The crowd flow research is neat. The videos are especially fun to watch. http://gamma.cs.unc.edu/research/crowds/ is another nice set of papers.

gavanwoolery OP
That is an interesting example with the fluid pathfinder - had not considered a fluid solver for that application but it seems to work really well - even perhaps mimicking nature. If you look at a large flock of Starlings their movement is almost fluid-like: http://www.youtube.com/watch?v=XH-groCeKbE
raymondh
Thanks for that link. It was a marvel and a delight.
lenocinor
Yeah, vector fields are great for big crowds. Hitman: Absolution, which has one of the best implementations I've seen for crowds, uses them: http://twvideo01.ubm-us.net/o1/vault/gdc2012/slides/Programm...
cclogg
Last spring I went through a lot of different techniques including the one you mention about subdivision. Was working on tower defense path-finding so basically the challenge was to compute every waypoint-set's path at game-start and whenever a tower is built/sold.

I think I basically tried almost every A* trick available (rectangular symmetry reduction, HPA*, points of visibility, jump point search, etc) but ultimately I couldn't make it run fast enough on iOS for our max level size which was about 100x100. It also couldn't be multi-threaded because it needed to work with online code (synchronous tick engine)...

What ended up happening was I found a full C implementation of Jump Point Search, and it was incredibly fast! I had already moved several parts of my code to C in order to speed it up, but I guess using a higher level language like Objective-C is just way too slow to have instantaneous path-finding on a 100x100 grid. I think this was the code I found https://github.com/Bio2hazard/cJumpPointSearch

aeberbach
You definitely had a bug. I shipped a single-threaded A* for 3GS and up with maps created from maps of approximately 500x500 locations.

It started out completely broken, storing waypoints in Core Data and was taking upwards of four minutes to calculate a path. Switching to prefetching Core Data paths brought it down to about 90 seconds, but that's as far as it could go with so many Core Data faults firing.

What made it really fly was the change the underlying data to direct bitmap access on maps prepared from the source maps (shopping centre levels actually) and applying simple filters to generate monochrome maps where one color was walkable and another not. Then source and destination locations were obtained through the original Core Data coordinates and a quick search algorithm found the closest walkable point to both. The A* calculation took perhaps a second or two.

Not content with that we went further and drew more complicated maps with what amounted to train tracks, a network of walkable paths one pixel wide connecting every store to every store to narrow down the solution space. The result was instant A* pathfinding and it was a very neat feature in the app.

You can definitely do A* in Objective C - just get to know Instruments inside out and keep tuning. On a 5S I expect you could get away with a lot of inefficiency.

coldtea
>but ultimately I couldn't make it run fast enough on iOS for our max level size which was about 100x100.

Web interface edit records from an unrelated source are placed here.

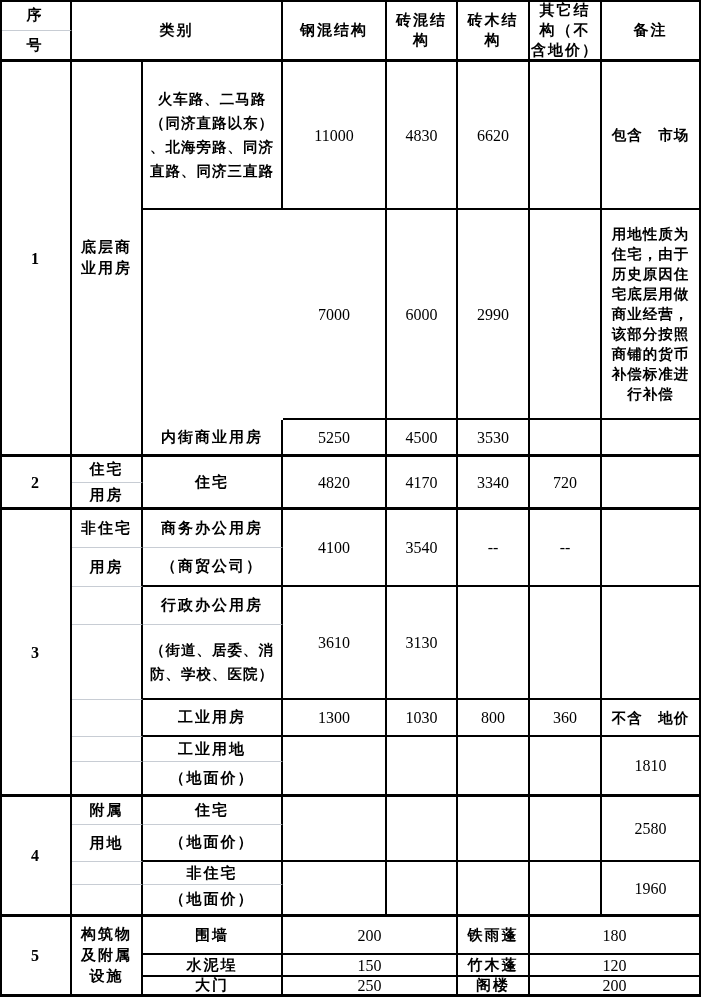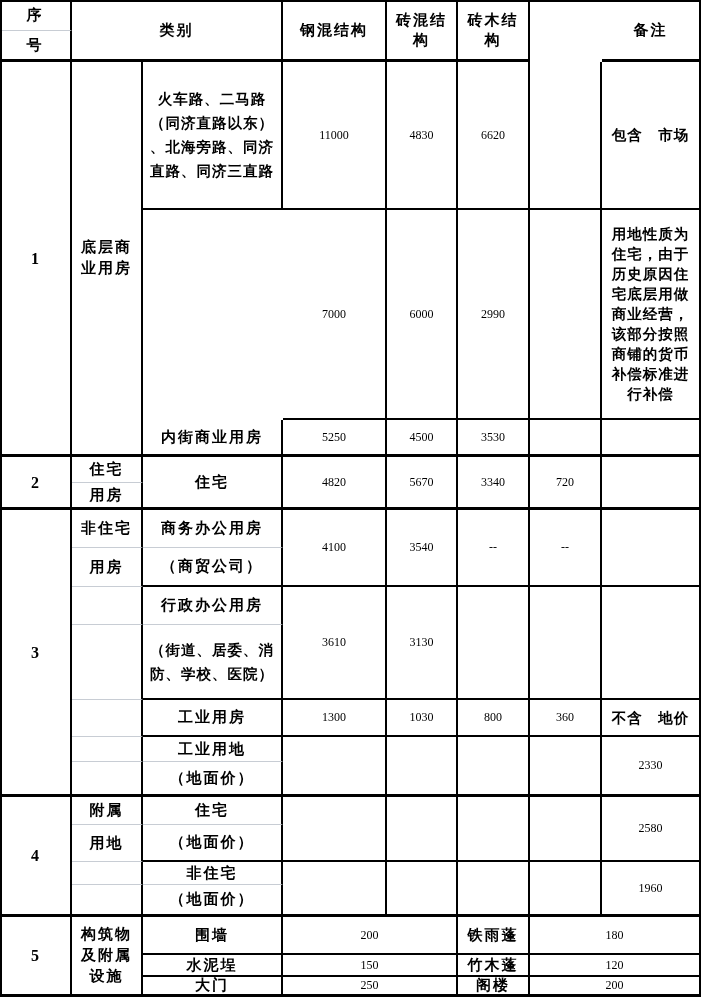--- a/index.html
+++ b/index.html
@@ -47,6 +47,9 @@
 构</div>
   <div class="c bt hd" style="grid-area:1/6/3/7">砖木结
 构</div>
+  <div class="c bt hd" style="grid-area:1/7/3/8">其它结
+构（不
+含地价）</div>
   <div class="c bt hd" style="grid-area:1/8/3/9">备注</div>
 
   <div class="c bt serial" style="grid-area:3/1/6/2">1</div>

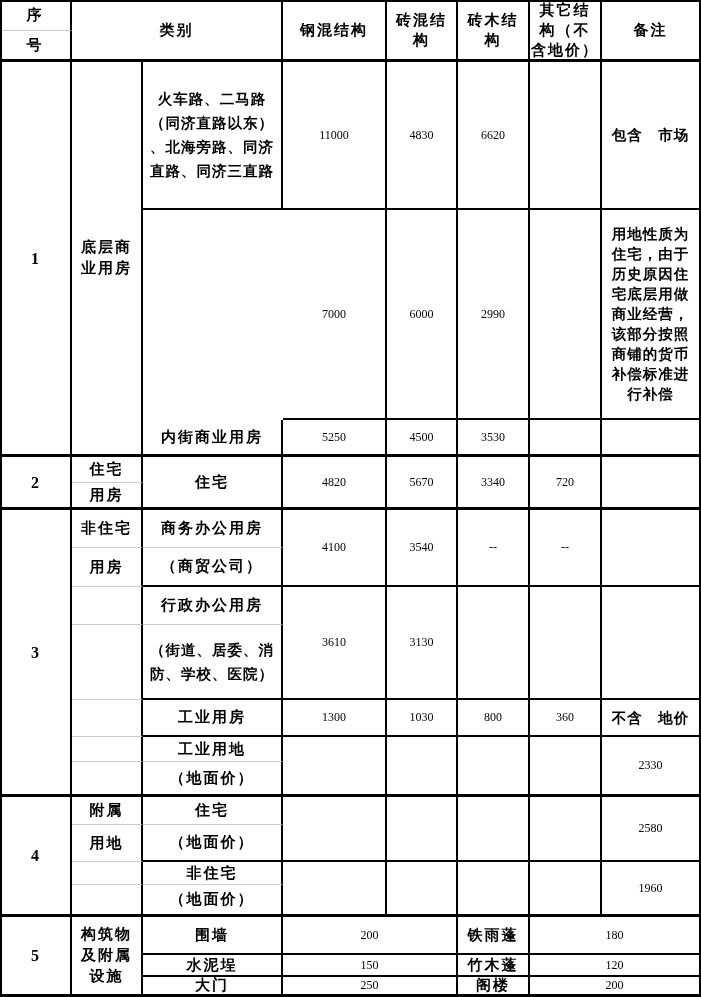--- a/index.html
+++ b/index.html
@@ -29,7 +29,7 @@
   .bf{border-bottom:1px solid #c8cdd4;}   
   .bt{border-bottom:3px solid #000;}      
   .hd{font-size:15px;line-height:20px;}
-  .num{font-family:"Liberation Serif","DejaVu Serif",serif;font-size:12px;font-weight:400;letter-spacing:0;}
+  .num{font-family:"Liberation Serif","DejaVu Serif",serif;font-size:16px;font-weight:400;letter-spacing:0;}
   .serial{font-size:16px;font-weight:700;letter-spacing:0;}
   .small{font-size:14.5px;line-height:24px;letter-spacing:1px;}
   .remark{font-size:14.5px;line-height:20px;letter-spacing:1px;}

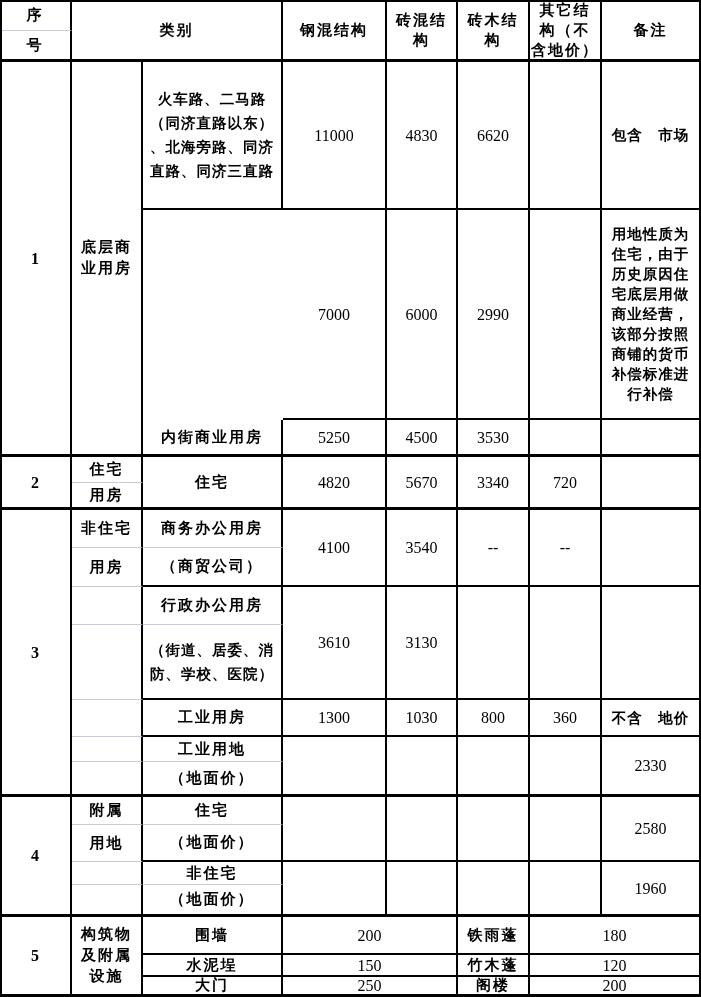--- a/index.html
+++ b/index.html
@@ -92,7 +92,7 @@
   <div class="c bt" style="grid-area:7/2/8/3">用房</div>
   <div class="c bt" style="grid-area:6/3/8/4">住宅</div>
   <div class="c bt num" style="grid-area:6/4/8/5">4820</div>
-  <div class="c bt num" style="grid-area:6/5/8/6">5670</div>
+  <div class="c bt num" style="grid-area:6/5/8/6">4170</div>
   <div class="c bt num" style="grid-area:6/6/8/7">3340</div>
   <div class="c bt num" style="grid-area:6/7/8/8">720</div>
   <div class="c bt" style="grid-area:6/8/8/9"></div>

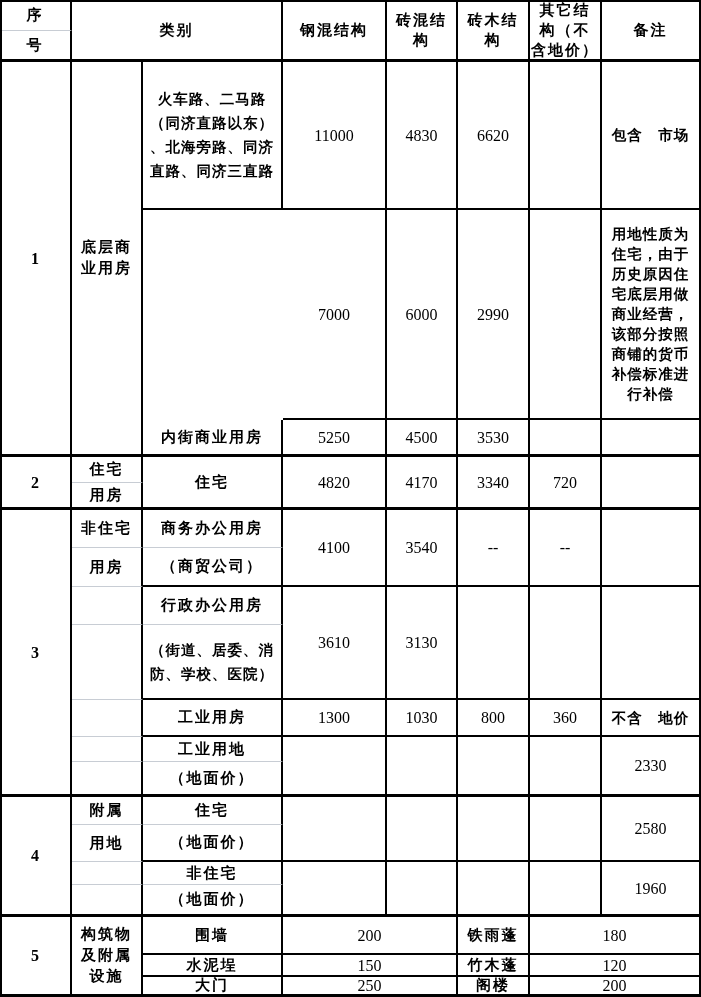--- a/index.html
+++ b/index.html
@@ -136,7 +136,7 @@
   <div class="c bt" style="grid-area:13/5/15/6"></div>
   <div class="c bt" style="grid-area:13/6/15/7"></div>
   <div class="c bt" style="grid-area:13/7/15/8"></div>
-  <div class="c bt num" style="grid-area:13/8/15/9">2330</div>
+  <div class="c bt num" style="grid-area:13/8/15/9">1810</div>
 
   <div class="c bt serial" style="grid-area:15/1/19/2">4</div>
   <div class="c bf" style="grid-area:15/2/16/3">附属</div>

100x100? That sounds trivial to make fast enough. What was the programming language used?

lenocinor
From the article:

"A* is a good choice for most pathfinding needs."

I teach A* in my game AI class, and after having examined dozens of real-world game implementations of pathfinding, this is exactly right. While it's true that you shouldn't ALWAYS use A* , most games use A* in most situations, because actually greedy approaches like you are discussing do poorly surprisingly often. My recommendation is to start with A* and only use simpler methods if it isn't giving you the performance you need.

For your subdivision comment, the general approach is generally called hierarchical pathfinding. There are lots of ways you can do this, but I like HPA* : http://aigamedev.com/open/review/near-optimal-hierarchical-p... Your comment about two levels is good, because while hierarchical pathfinding can use any number of levels, I've never seen more than two in practice in games.